Strengthening America's National Stockpile Act Passes House

Press Release

Date: Sept. 22, 2020
Location: Washington, DC

Yesterday, U.S. Rep. David McKinley's (R-W.Va) bipartisan Strengthening America's Strategic National Stockpile Act, passed the U.S. House of Representatives. This legislation would reduce America's dependence on foreign sources of critical medical supplies the country needs to fight COVID-19 by making much-needed improvements and updates to America's Strategic National Stockpile (SNS), and boosting domestic manufacturing of those supplies here in America.

Throughout the COVID-19 pandemic, the stockpile has struggled to fulfill urgent needs in the states for personal protective equipment, ventilators and other supplies to fight the pandemic, failing to fulfill requests for supplies or providing outdated items.

"The shortages of personal protective equipment and other medical supplies caused by the COVID-19 pandemic exposed a glaring weakness in our supply chain," said Rep. David McKinley. "Simply put we are too reliant on foreign nations for vital medical supplies. Improving the Strategic National Stockpile and working to bring manufacturing of PPE and other supplies back to America will help make sure we are equipped to face these challenges in the future."

"This bipartisan bill came directly from my experience trying to get PPE for our frontline workers, and was drafted to ensure we are never again dependent on foreign suppliers for equipment we need to keep Americans safe in a crisis," Rep. Elissa Slotkin said (D-MI). "I'm thrilled that it passed with unanimous, bipartisan support in the House. During the heat of the COVID-19 crisis, when Michigan and other states called on the Strategic National Stockpile for urgently needed masks, gloves and other protective gear, what we got was nowhere close to what we needed. After fighting to get masks from China to hospitals here in my district, I introduced this bipartisan legislation to reduce our dependence on foreign suppliers, improve our ability to protect our frontline workers, and help make more critical medical supplies here in America."

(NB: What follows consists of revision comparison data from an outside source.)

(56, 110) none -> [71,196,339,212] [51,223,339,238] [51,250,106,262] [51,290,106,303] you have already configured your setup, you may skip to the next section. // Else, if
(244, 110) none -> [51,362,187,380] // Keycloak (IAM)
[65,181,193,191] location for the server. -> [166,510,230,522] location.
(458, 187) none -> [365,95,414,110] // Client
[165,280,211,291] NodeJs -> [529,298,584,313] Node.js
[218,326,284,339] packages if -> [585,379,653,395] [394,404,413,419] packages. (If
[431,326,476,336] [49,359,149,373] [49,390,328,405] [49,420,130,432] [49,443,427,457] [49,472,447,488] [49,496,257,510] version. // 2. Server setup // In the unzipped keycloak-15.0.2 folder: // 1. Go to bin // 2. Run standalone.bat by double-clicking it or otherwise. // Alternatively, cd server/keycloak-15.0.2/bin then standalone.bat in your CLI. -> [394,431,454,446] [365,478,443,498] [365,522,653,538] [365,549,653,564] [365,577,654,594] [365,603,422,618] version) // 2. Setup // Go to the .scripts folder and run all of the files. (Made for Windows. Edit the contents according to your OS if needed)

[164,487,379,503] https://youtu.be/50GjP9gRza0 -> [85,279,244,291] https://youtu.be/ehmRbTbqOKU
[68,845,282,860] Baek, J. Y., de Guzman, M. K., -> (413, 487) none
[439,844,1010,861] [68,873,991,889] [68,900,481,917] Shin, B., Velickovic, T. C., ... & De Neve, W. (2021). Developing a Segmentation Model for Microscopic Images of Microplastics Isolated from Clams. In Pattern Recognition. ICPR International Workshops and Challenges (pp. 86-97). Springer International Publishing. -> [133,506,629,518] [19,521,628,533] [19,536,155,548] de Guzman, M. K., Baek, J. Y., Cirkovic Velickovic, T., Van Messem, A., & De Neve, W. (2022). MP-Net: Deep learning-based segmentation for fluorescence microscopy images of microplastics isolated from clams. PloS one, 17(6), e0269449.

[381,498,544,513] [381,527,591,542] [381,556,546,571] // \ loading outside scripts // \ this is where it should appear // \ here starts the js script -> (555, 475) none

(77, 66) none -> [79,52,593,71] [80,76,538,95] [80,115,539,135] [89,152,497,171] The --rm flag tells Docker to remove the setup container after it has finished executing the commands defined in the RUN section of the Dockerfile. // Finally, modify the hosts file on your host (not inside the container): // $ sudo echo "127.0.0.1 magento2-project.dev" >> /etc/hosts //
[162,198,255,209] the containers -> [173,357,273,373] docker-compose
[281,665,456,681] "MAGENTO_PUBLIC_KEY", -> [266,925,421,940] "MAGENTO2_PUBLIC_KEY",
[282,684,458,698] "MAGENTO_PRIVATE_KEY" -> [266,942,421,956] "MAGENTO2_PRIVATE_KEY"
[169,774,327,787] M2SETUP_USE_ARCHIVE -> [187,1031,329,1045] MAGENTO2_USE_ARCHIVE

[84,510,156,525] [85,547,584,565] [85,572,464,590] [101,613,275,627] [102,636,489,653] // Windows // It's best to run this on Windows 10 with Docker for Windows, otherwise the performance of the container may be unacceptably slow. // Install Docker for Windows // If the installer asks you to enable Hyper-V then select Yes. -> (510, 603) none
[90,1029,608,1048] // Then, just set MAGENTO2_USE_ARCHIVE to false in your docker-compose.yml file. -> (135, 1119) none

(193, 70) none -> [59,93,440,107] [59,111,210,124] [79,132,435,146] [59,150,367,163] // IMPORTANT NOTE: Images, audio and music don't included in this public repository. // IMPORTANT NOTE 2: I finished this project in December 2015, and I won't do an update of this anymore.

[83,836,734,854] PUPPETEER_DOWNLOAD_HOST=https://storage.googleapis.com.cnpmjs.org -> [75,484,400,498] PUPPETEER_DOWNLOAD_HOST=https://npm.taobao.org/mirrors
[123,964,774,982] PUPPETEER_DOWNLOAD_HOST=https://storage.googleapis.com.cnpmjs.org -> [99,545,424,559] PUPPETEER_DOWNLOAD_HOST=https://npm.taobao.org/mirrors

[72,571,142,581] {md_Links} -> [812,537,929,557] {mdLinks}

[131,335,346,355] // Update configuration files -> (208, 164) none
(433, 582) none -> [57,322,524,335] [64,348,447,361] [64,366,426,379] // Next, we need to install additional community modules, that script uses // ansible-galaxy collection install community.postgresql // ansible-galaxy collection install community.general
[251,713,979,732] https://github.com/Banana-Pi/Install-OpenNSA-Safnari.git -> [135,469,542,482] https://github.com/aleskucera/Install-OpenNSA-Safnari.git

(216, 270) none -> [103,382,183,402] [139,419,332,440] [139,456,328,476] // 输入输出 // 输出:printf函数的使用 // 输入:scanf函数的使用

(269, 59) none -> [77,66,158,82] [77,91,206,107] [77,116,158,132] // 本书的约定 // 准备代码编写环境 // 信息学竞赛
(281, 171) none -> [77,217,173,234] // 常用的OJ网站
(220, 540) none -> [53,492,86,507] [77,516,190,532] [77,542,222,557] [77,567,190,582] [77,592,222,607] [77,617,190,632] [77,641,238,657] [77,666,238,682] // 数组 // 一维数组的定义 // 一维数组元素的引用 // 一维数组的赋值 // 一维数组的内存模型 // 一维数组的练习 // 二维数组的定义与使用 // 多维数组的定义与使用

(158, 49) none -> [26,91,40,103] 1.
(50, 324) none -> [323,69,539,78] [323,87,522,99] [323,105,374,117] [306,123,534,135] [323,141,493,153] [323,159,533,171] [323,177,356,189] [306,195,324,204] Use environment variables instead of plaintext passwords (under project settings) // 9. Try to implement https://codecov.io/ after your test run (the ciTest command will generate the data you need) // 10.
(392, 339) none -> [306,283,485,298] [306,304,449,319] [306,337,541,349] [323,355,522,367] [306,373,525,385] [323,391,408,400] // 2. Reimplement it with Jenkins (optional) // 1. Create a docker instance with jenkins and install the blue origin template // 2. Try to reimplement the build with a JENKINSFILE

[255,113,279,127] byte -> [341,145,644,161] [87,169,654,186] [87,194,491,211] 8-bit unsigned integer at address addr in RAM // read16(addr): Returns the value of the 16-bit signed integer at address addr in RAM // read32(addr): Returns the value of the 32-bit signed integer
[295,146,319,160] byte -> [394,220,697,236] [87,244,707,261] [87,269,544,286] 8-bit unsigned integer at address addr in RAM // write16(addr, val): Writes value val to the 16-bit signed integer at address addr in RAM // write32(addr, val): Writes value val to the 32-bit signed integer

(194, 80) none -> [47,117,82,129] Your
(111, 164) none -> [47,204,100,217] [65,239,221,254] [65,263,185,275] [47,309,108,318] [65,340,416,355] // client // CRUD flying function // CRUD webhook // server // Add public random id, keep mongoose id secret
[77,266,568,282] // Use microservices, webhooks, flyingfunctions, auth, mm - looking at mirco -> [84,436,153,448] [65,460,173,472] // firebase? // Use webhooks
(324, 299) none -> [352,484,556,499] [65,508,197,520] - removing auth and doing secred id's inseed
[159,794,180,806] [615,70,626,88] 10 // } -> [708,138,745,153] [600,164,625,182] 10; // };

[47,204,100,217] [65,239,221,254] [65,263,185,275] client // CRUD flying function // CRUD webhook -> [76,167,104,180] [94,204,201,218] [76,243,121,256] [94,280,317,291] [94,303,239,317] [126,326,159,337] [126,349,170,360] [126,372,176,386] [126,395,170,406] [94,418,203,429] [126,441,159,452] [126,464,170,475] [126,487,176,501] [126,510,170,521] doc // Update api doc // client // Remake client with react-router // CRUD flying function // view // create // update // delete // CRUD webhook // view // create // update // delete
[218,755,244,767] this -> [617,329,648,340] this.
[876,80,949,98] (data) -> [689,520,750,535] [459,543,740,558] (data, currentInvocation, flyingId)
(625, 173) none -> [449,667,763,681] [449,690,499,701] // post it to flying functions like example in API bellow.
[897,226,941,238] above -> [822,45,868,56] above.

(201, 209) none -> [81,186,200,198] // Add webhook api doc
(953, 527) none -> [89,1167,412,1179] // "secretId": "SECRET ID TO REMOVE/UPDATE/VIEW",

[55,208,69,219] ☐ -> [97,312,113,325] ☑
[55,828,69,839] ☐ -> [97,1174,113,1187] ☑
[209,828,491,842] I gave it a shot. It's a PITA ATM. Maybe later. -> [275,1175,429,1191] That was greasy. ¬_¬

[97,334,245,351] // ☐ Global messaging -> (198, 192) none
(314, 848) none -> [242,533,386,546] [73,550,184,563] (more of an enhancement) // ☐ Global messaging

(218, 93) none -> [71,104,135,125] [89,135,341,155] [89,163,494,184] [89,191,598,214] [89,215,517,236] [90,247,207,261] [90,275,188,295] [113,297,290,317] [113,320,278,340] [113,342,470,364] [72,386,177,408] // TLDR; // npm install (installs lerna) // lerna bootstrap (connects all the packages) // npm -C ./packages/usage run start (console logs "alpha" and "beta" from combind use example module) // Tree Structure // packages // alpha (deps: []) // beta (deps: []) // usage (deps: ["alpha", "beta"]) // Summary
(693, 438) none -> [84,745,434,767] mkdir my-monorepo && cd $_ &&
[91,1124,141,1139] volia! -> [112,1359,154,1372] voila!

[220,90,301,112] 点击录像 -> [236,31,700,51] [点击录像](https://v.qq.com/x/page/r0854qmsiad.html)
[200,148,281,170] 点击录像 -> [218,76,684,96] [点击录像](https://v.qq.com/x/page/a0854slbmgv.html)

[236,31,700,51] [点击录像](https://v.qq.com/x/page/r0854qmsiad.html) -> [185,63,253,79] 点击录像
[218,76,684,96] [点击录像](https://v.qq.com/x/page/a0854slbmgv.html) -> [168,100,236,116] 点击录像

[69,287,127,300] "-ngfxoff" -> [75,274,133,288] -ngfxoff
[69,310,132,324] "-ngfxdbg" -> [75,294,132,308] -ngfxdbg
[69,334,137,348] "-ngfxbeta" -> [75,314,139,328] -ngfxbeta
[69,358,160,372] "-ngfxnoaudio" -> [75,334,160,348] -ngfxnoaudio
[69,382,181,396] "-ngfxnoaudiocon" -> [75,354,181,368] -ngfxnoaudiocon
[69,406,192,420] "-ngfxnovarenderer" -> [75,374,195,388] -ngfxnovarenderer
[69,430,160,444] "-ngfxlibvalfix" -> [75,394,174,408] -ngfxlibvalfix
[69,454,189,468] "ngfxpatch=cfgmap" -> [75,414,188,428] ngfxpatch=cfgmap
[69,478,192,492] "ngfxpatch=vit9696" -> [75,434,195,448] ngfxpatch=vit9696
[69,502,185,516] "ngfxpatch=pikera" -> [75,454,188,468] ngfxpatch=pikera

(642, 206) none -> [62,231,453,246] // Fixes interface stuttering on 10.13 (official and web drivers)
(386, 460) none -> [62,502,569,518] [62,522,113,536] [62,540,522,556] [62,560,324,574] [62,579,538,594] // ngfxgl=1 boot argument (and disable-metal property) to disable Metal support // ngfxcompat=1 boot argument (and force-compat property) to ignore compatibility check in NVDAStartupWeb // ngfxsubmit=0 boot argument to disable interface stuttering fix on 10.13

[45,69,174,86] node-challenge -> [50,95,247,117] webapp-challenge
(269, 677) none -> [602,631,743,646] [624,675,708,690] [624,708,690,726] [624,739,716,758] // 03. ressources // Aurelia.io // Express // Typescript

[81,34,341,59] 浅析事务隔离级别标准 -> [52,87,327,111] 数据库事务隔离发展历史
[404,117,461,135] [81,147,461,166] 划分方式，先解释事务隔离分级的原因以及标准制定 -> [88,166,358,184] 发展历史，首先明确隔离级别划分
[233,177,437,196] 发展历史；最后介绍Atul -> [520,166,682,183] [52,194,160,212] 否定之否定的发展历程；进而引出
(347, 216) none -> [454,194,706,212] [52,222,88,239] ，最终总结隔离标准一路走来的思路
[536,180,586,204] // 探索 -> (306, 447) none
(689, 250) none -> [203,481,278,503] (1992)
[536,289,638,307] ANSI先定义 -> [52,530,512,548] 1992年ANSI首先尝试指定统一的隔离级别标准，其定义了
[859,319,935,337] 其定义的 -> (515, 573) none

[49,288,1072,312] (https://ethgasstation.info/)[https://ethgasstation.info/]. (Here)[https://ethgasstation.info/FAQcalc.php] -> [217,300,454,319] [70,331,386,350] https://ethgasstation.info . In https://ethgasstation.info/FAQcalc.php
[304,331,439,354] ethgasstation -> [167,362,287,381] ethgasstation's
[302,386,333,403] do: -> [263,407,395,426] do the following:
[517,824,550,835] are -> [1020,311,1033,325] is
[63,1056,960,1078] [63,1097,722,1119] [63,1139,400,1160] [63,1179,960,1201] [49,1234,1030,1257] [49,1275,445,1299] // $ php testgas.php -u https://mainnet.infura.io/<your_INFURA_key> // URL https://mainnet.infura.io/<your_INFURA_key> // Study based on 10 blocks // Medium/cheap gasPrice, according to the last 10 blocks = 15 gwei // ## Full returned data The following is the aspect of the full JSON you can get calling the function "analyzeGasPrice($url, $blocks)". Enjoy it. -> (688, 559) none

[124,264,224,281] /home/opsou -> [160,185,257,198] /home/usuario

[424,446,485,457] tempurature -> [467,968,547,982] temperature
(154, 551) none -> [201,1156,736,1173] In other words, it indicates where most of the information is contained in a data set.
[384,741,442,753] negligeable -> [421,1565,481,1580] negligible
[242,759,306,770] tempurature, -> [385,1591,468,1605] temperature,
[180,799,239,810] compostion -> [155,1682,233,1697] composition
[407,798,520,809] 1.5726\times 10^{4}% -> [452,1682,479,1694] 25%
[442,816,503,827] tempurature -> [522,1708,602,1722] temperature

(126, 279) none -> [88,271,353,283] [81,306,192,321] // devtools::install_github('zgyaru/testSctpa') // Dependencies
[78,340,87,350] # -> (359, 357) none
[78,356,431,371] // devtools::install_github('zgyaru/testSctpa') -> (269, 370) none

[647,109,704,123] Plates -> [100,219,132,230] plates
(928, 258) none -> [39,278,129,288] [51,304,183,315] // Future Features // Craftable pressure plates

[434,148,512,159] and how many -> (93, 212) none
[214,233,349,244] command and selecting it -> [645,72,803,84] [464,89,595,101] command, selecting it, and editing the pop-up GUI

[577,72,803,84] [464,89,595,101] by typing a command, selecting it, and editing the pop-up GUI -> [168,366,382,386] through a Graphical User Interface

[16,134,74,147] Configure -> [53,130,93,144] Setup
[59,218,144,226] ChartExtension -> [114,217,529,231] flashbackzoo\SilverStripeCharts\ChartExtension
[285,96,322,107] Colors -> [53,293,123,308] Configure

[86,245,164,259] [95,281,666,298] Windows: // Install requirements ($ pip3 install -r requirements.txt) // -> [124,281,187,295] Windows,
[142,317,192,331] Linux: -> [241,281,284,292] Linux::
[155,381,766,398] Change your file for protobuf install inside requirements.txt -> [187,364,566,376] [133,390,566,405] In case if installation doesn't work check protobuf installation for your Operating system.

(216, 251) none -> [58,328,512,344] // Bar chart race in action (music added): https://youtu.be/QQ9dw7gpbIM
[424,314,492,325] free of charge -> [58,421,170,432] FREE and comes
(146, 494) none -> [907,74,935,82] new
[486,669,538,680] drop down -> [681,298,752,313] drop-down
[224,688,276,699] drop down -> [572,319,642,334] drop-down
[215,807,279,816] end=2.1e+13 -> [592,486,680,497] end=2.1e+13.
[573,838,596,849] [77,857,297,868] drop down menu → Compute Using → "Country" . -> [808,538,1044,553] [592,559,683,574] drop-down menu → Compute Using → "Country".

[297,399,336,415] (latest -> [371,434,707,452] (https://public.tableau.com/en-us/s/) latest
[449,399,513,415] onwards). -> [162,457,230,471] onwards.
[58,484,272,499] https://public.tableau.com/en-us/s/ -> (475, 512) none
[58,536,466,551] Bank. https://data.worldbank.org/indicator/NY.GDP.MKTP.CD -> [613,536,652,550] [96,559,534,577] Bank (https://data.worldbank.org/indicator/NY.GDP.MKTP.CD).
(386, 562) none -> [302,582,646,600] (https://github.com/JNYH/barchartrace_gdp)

The Strengthening America's Strategic National Stockpile Act would:

Make sure stockpile items are in good working order and ready to use if and when a crisis hits. Will ensure items in the stockpile are in good working order and aren't expired by requiring regular maintenance.
Increase manufacturing of critical supplies in America. Will boost domestic production of critical supplies by establishing a $500 million pilot program to diversify sources of personal protective equipment and partnering with industry to replenish existing stocks.
Improve stockpile financial security and reduce waste by allowing the transfer of stockpile items nearing their expiration dates to other federal agencies.
Bring transparency to past stockpile allocations. Will require the administration to report to Congress on all state, local, tribal and territorial requests for stockpile supplies during the pandemic and the response to each request.
Bring transparency to process for stockpile allocations. Will require development of improved, transparent processes for distribution of goods from the stockpile and provide the states with clear, transparent guidelines on how to request distributions from the stockpile.
Take steps to return money to taxpayers when companies profit off of SNS products. Will explore the possibility of further strengthening the stockpile financially by requiring a Government Accountability Office study on implementing a user fee to reimburse the stockpile for items such as antitoxins, for which it is the sole provider and for which health care providers or others may charge patients.
Support states' readiness in a public health emergency. Will establish a pilot program to support state efforts to expand and maintain their own stockpiles.
Put more resources behind the SNS. Will provide increased resources for the stockpile by raising annual authorized funding for its operations from $610 million to $705 million for fiscal years 2020 through 2023.
Reps. Susan Brooks (R-IN), Debbie Dingell (D-MI), Anna Eshoo (D-CA), Earl L. Buddy Carter (R-GA), Jackie Walorski (R-IN), Diana DeGette (D-CO), G.K. Butterfield (D-NC), Jeff Van Drew (R-NJ), Darren Soto (D-FL), Fred Upton (R-MI), Tom Malinowski (D-NJ), Richard Hudson (R-NC), Kim Schrier, M.D. (D-WA), Greg Gianforte (R-MT), Gil Cisneros (D-CA), Joe Neguse (D-CO), and Michael Burgess (R-TX), Brian Fitzpatrick (R-PA), and Ben Ray Lujan (D-NM) are original co-sponsors on the bill.